2014 Midwest Fat Bike Access & Grooming Workshop | Mountain Bike Geezer


----------



## radair (Dec 19, 2002)

I thought I'd dredge up this thread to see what evolution has produced over the last year. A crew of us are still relying on snowshoes and fat skis but are looking toward more modern methods. Anyone have anything to add? 

The photos from the 2014 Midwest Workshop cjohnson linked are quite inspirational.


----------



## leadvegas (Nov 20, 2007)

We just got done with a group ride on our newly groomed trails. Up here in Leadville Colorado we get a lot of snow and sunshine. This year we are trying out a new single track grooming project and it is amazing so far. The weather has been warm and now we have a rock solid base to groom for the rest of the year. Our grooming implement of choice is an old Nordic track setter with the cutters removed and combs added on. We also have 150 # s of weight on it too. The sled pulled the groomer very well after one run with the snowmobile only. I'll get a picture up soon.


----------



## Skelldify (May 10, 2013)

So fat bikes are meant for snow, but they don't do that well unless the snow is groomed..? But I've also heard talk of fat-bike specific trails?? 

So, we're building specific trails that fat bikes can be ridden on, and they don't work well for the terrain they're intended for without it being groomed....?

Seems like a case of "here's an odd widget, let's make a machine that uses odd widgets, then we can sell them!"

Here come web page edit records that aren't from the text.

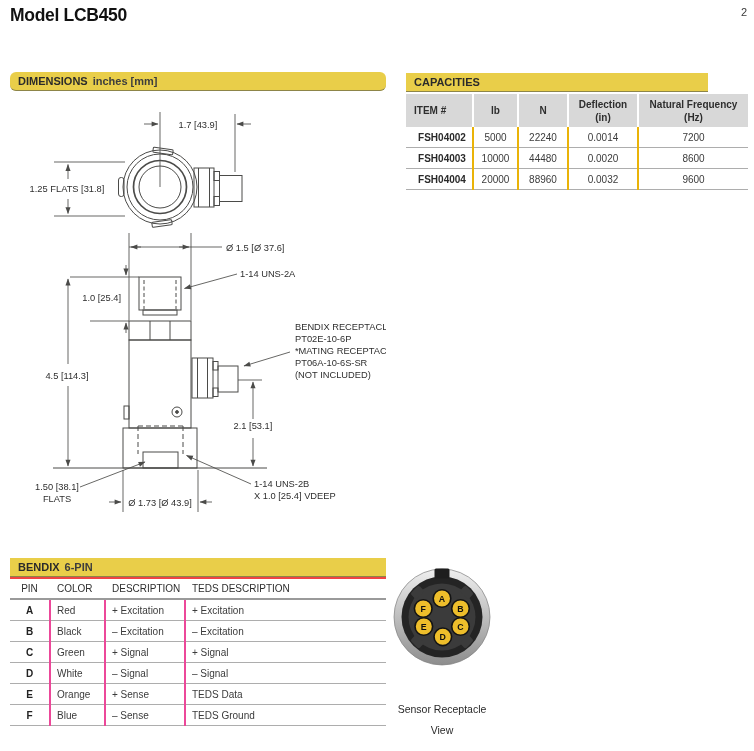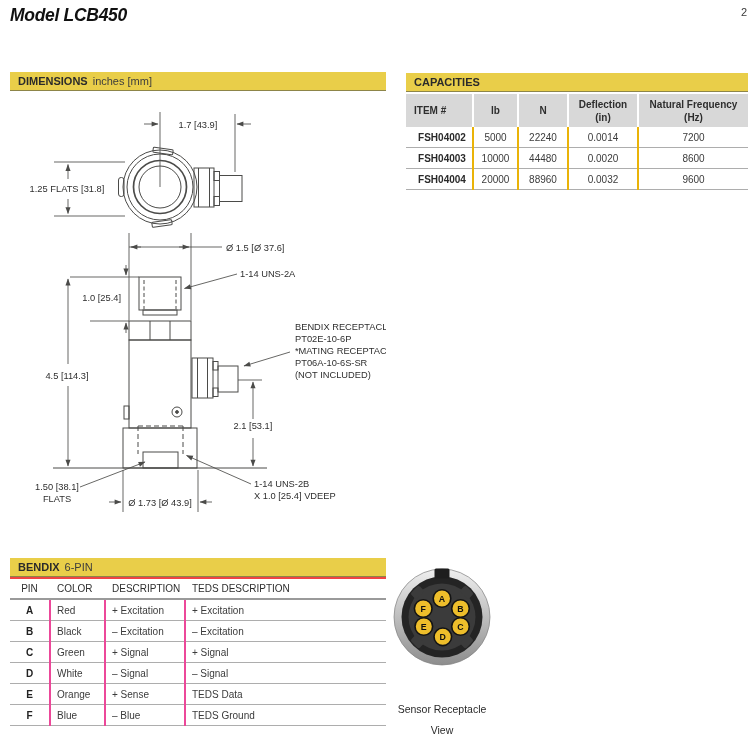--- a/index.html
+++ b/index.html
@@ -5,7 +5,7 @@
   html,body{margin:0;padding:0;}
   body{width:754px;height:751px;background:#ffffff;font-family:"Liberation Sans",sans-serif;position:relative;overflow:hidden;color:#2e2e2e;}
   .abs{position:absolute;}
-  .page-title{left:10px;top:5px;font-size:17.5px;font-weight:700;color:#111;letter-spacing:-0.3px;font-style:italic;}
+  .page-title{left:10px;top:5px;font-size:17.5px;font-weight:700;color:#111;letter-spacing:-0.3px;}
   .page-no{right:7px;top:6px;font-size:11px;color:#3a3a3a;}
   .bar{height:19px;background:#E9CE49;border-bottom:1px solid #8D8549;display:flex;align-items:center;gap:5px;padding-left:8px;box-sizing:border-box;font-size:11px;color:#2b2b2b;}
   .bar .t{font-weight:700;}

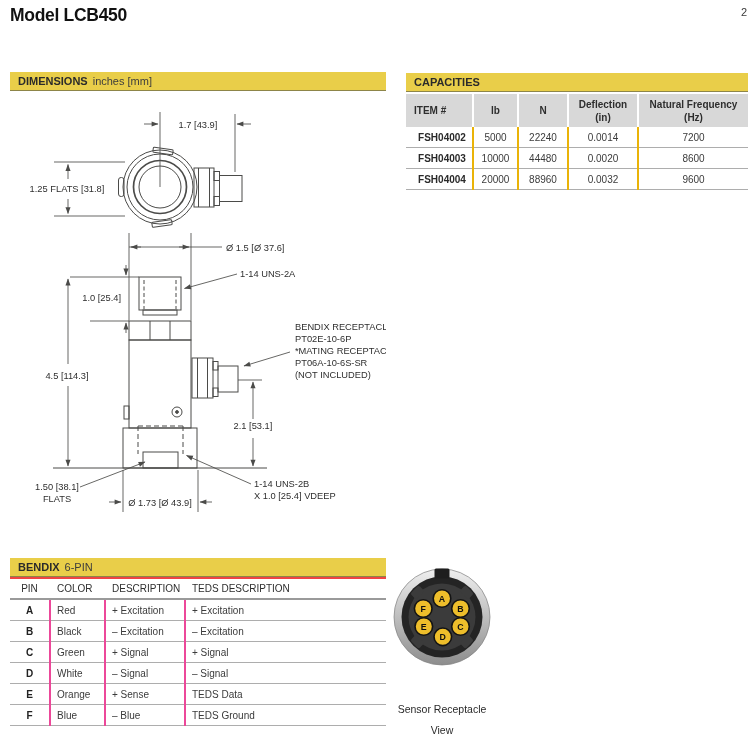--- a/index.html
+++ b/index.html
@@ -10,7 +10,7 @@
   .bar{height:19px;background:#E9CE49;border-bottom:1px solid #8D8549;display:flex;align-items:center;gap:5px;padding-left:8px;box-sizing:border-box;font-size:11px;color:#2b2b2b;}
   .bar .t{font-weight:700;}
   .bar .s{font-weight:400;color:#3d3d3d;}
-  .dims-bar{left:10px;top:72px;width:376px;}
+  .dims-bar{left:10px;top:72px;width:376px;border-radius:6px;}
   .cap-bar{left:406px;top:73px;width:342px;}
   .bendix-bar{left:10px;top:558px;width:376px;}
 

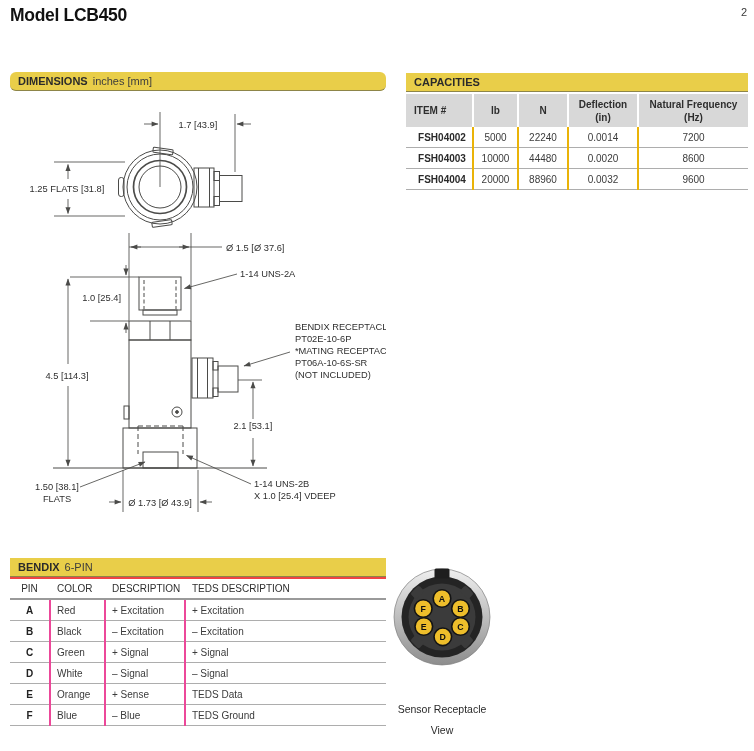--- a/index.html
+++ b/index.html
@@ -9,7 +9,7 @@
   .page-no{right:7px;top:6px;font-size:11px;color:#3a3a3a;}
   .bar{height:19px;background:#E9CE49;border-bottom:1px solid #8D8549;display:flex;align-items:center;gap:5px;padding-left:8px;box-sizing:border-box;font-size:11px;color:#2b2b2b;}
   .bar .t{font-weight:700;}
-  .bar .s{font-weight:400;color:#3d3d3d;}
+  .bar .s{font-weight:700;color:#3d3d3d;}
   .dims-bar{left:10px;top:72px;width:376px;border-radius:6px;}
   .cap-bar{left:406px;top:73px;width:342px;}
   .bendix-bar{left:10px;top:558px;width:376px;}

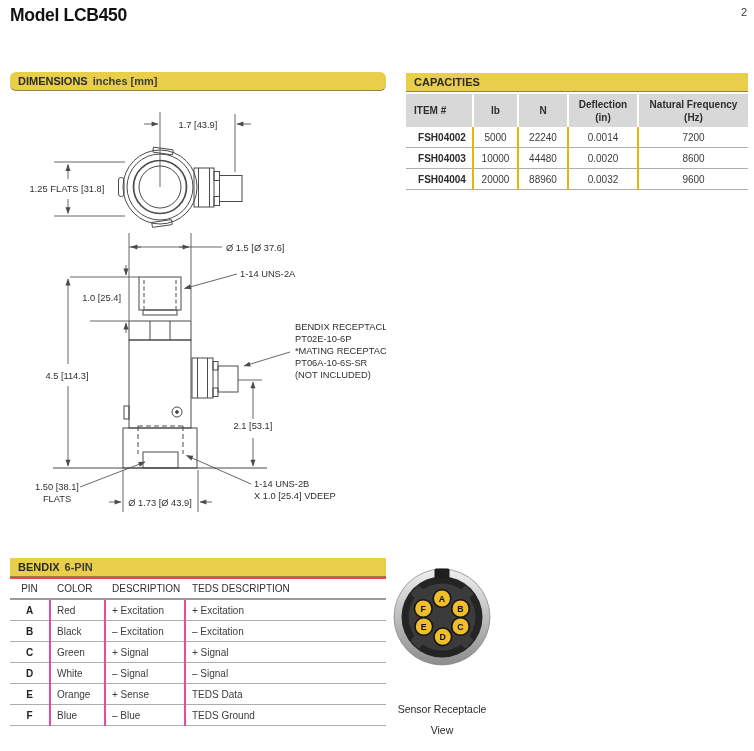--- a/index.html
+++ b/index.html
@@ -11,7 +11,7 @@
   .bar .t{font-weight:700;}
   .bar .s{font-weight:700;color:#3d3d3d;}
   .dims-bar{left:10px;top:72px;width:376px;border-radius:6px;}
-  .cap-bar{left:406px;top:73px;width:342px;}
+  .cap-bar{left:406px;top:73px;width:302px;}
   .bendix-bar{left:10px;top:558px;width:376px;}
 
   table{border-collapse:collapse;table-layout:fixed;}

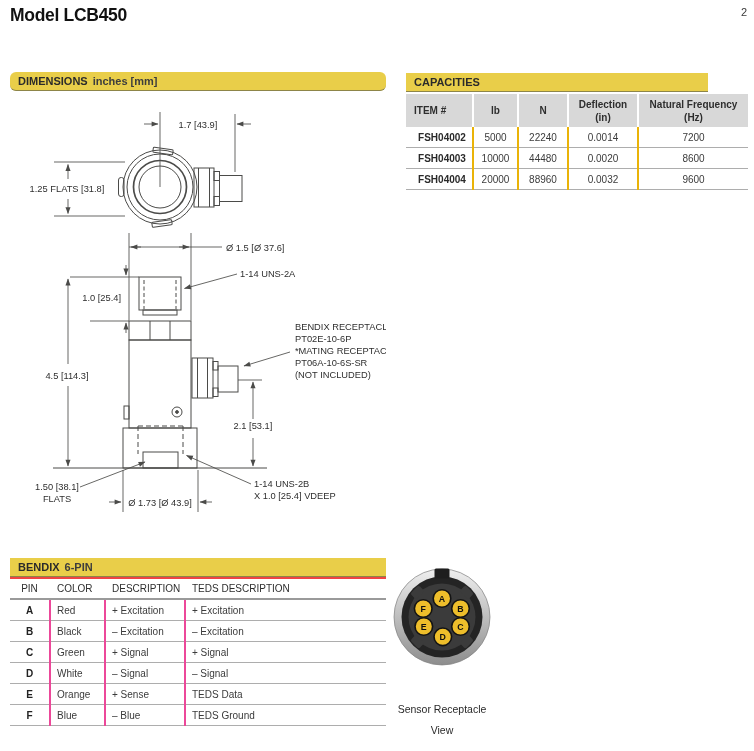--- a/index.html
+++ b/index.html
@@ -256,7 +256,7 @@
     <tr>
       <td>F</td>
       <td>Blue</td>
-      <td>– Blue</td>
+      <td>– Sense</td>
       <td>TEDS Ground</td>
     </tr>
   </tbody>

Maybe I just don't get it. Why not make the tires fat enough so that snowy trails don't need to be groomed? I guess then that bike will be useless when the snow is gone....?


----------



## zrm (Oct 11, 2006)

Skelldify said:


> So fat bikes are meant for snow, but they don't do that well unless the snow is groomed..? But I've also heard talk of fat-bike specific trails??
> 
> So, we're building specific trails that fat bikes can be ridden on, and they don't work well for the terrain they're intended for without it being groomed....?
> 
> ...


A muscle powered bike that could travel on un packed trails would not be feasible. There is a limit to what a wheeled vehicle can do in soft, deep snow. It's why there are skis, snowmobiles, and wide tracked vehicles like snowcats.


----------



## radair (Dec 19, 2002)

Skelldify said:


> Maybe I just don't get it....?


You got that part right anyway. Sometimes the snow is firm enough that you can ride anywhere with no grooming required - we were blessed with some of those conditions this week.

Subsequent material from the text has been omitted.